235 N.W.2d 426, 70 Wis. 2d 743, 1975 Wisc. LEXIS 1363
CourtWisconsin Supreme Court
DecidedNovember 25, 1975
Docket56 (1974)
StatusPublished
Cited by60 cases

This text of 235 N.W.2d 426 (Lutz v. Shelby Mutual Insurance) is published on Counsel Stack Legal Research, covering Wisconsin Supreme Court primary law. Counsel Stack provides free access to over 12 million legal documents including statutes, case law, regulations, and constitutions.

Bluebook
Lutz v. Shelby Mutual Insurance, 235 N.W.2d 426, 70 Wis. 2d 743, 1975 Wisc. LEXIS 1363 (Wis. 1975).

Opinion

Beilfuss, J.

On appeal, defendants contend that a new trial should be granted because the trial court erred in instructing the jury on the duty of a motorist to yield to a pedestrian in an unmarked crosswalk and in refusing to give the emergency instruction. The defendants also argue a new trial is warranted in the interest of justice because of the perverse nature of the verdict as reflected by the finding of no negligence on the part of the plaintiff and the award of excessive damages for pain, suffering and disability. The plaintiff cross-appealed, contending that the trial court erred in ordering a reduction in damages in lieu of a new trial on that issue.

As a general rule, of course, a trial court should instruct the jury with due regard to the facts of the case. Benz v. Zobel (1949), 255 Wis. 542, 39 N. W. 2d 713. It is error for a court either to refuse to instruct on an issue which is raised by the evidence or to give an instruction on an issue which finds no' support in the evidence. 1 Where the court has erroneously given or refused to give an instruction, however, a new trial is *751 not warranted unless the error is determined to be prejudicial. 2 The test to be applied in determining whether such an error is prejudicial is the probability and not mere possibility that the jury was misled thereby. 3 Stated another way, an error relating to the giving or refusing to give an instruction is not prejudicial if it appears that the result would not be different had the error not occurred. 4

At the close of the evidence, the trial judge proposed to instruct the jury on the motorist’s duty of care with respect to a pedestrian crossing the roadway in a marked or unmarked crosswalk. The defendants objected to that instruction and to the reading of sec. 340.01 (10), Stats., which defines an unmarked crosswalk, on the ground that there was no evidence in the record to support a finding that Mrs. Lutz may have been in an unmarked crosswalk at the time of the accident. The objection was noted and the instruction was given.

On appeal, the defendants contend the trial court’s giving of the unmarked crosswalk instruction, together with the reading of the statutory definition of an unmarked crosswalk, was prejudicial error. The defendants assert that there is no evidence which places Mrs. Lutz in an unmarked crosswalk. Further, the defendants argue that there was no evidence of record from which the jury could conclude, pursuant to the statutory definition, that an unmarked crosswalk in fact existed on the north side of the intersection.

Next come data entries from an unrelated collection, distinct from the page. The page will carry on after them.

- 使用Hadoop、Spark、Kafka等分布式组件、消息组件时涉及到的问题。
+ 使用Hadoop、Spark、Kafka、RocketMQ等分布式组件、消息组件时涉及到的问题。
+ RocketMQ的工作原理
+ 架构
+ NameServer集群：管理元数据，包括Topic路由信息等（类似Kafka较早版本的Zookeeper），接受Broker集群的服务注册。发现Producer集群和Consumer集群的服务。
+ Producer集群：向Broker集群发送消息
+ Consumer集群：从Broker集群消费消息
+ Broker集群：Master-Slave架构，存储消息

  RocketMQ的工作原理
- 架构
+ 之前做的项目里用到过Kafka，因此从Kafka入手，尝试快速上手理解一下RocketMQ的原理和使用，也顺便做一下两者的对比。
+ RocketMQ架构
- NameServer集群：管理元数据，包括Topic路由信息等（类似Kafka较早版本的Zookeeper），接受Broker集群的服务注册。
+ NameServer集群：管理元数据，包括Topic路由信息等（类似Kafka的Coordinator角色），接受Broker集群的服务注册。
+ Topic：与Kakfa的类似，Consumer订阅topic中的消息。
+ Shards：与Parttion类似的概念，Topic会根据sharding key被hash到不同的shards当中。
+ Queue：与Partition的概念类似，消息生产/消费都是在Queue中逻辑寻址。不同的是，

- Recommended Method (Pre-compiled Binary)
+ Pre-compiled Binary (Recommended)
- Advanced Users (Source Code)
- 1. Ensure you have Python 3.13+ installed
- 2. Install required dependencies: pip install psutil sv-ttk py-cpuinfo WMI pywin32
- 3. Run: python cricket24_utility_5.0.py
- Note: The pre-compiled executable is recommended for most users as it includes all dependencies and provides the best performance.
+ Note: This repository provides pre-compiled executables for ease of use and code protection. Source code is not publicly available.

*752 The statutory definition of an unmarked crosswalk contained in sec. 340.01 (10) (b), Stats., provides:

“Unmarked crosswalk. In the absence of lines or markings, that part of a roadway, at an intersection, which is included within the transverse lines which would be formed on such roadway by connecting the corresponding lateral lines of the sidewalks on opposite sides of such roadway or, in the absence of a corresponding sidewalk on one side of the roadway, that part of such roadway which is included within the extension of the lateral lines of the existing sidewalk across such roadway at right angles to the centerline thereof, except in no case does an unmarked crosswalk include any part of the intersection and in no case is there an unmarked crosswalk across a street at an intersection of such street with an alley.”

Under this definition, the existence and nature of an unmarked crosswalk appear to be dependent upon the physical nature of the intersection in question. While there is no testimony in the record as to the precise nature of the intersection, the police report of the accident, which was admitted as an exhibit, contains a general diagram of the intersection. That diagram shows that at the point where it intersects with West Euby Avenue, North Hopkins runs in a generally northwest-southeast direction. West Euby Avenue runs east and west. The two streets form a T-intersection, as West Euby is not shown as continuing through North Hopkins to the east. Several witnesses agreed that there is a sidewalk on the north side of West Euby. It appears that the jury could conclude, based on this record, that an unmarked crosswalk, as defined by statute, existed on the north side of the intersection.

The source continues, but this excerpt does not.